Fit and Functional with the TRX

Susan Dawson-Cook

Susan is an AFAA certified personal trainer/group exercise instructor and has worked for Vital Moves (850-4089) since 2006.

Many people are curious about the new suspension device personal trainers and members are using at the Fitness Center. Others are leery of it; sure this hanging assortment of straps, loops and handles is some kind of torture device. In reality, suspension training is an innovative training method that can improve strength, balance, joint range-of-motion and flexibility.

While deployed on top-secret missions in regions where comfortable gyms didn’t exist, Navy SEAL commando Randy Hetrick configured a device from straps and webbing to stay in top physical condition. After retiring from the military, Hetrick created equipment now known as the Total Body Resistance Exercise or TRX device. Hanging from handles and loops that are secured to a mount on a wall or ceiling, participants use their body weight and core muscles to support the execution of a variety of activities.

Although the TRX sounds like a fitness device for the elite athlete, virtually hundreds of exercises (easy to highly advanced) are available to participants. The simplest way to change degree of difficulty is to adjust the distance a person’s feet are planted away from the wall to increase or decrease percent of body weight supported by the device. For example, when performing a row, a person would “hang” back on the straps holding onto the handles (in a reverse plank position) and then use the trapezius muscles to pull at an angle upward. Core, pelvic muscles and shoulder complex muscles activate to assist the middle back muscles as the exerciser moves through this range of motion.

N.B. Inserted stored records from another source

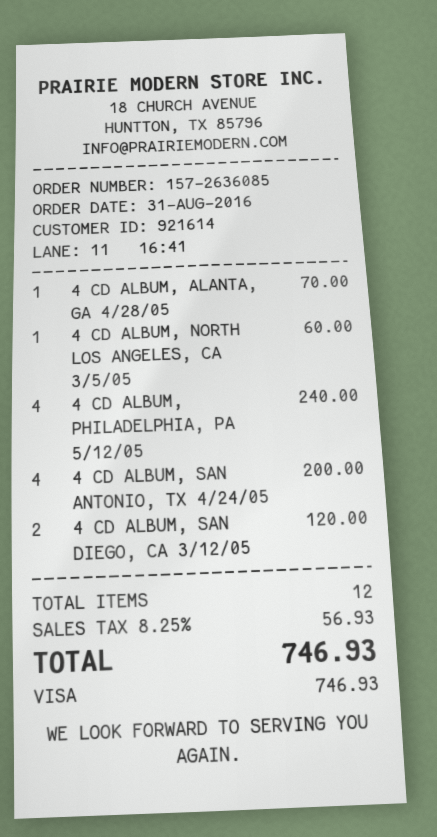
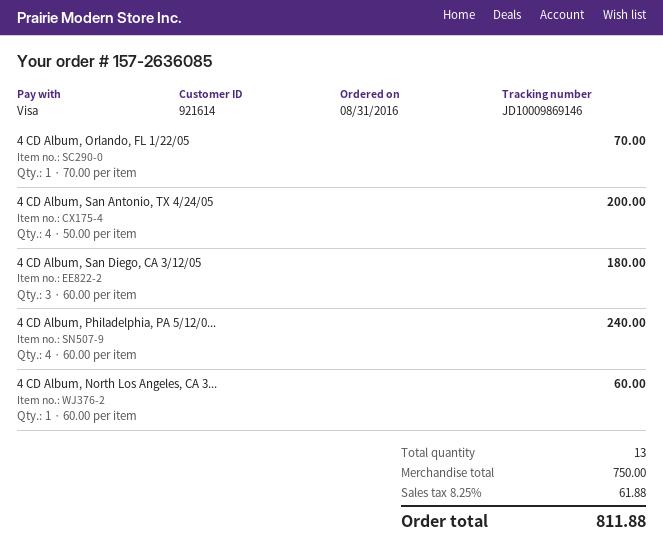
4 CD ALBUM, ALANTA, GA 4/28/05: 1 for 70.00 -> none
4 CD ALBUM, SAN DIEGO, CA 3/12/05: 2 for 120.00 -> 3 for 180.00
4 CD Album, Orlando, FL 1/22/05: none -> 1 for 70.00
total quantity: 12 -> 13
tax: 8.25% = 56.93 -> 8.25% = 61.88
total: 746.93 -> 811.88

TRX strap lengths can be adjusted with a quick tug or pull to accommodate different participant heights and exercises. Most upper body exercises are done with shorter strap lengths so tension is felt on the straps in a standing or leaning position. Longer strap length is required for core work done in a horizontal position. For example, an exerciser aiming to do a suspended plank can lengthen the straps until they are about twelve inches from the floor and slip feet inside the straps before pushing up on the hands or elbows.

New TRX exercisers can be taught basic activities focusing on proper alignment. They can learn to activate core muscles during movement and improve mobility of the ankle, hip, thoracic spine and shoulder girdle. Participants of all levels can strengthen major muscle groups of the upper and lower body, challenge core muscles and improve balance and flexibility. Myriad sports specific activities such as body rotations, pulls and swings can be on the menu for more advanced participants.

TRX training redefines the word “integrative” since every exercise performed activates a multitude of muscles. No muscle works alone when you sit and stand, play golf or clean the house. Many function together to make those activities possible. TRX training can make everything you enjoy doing easier.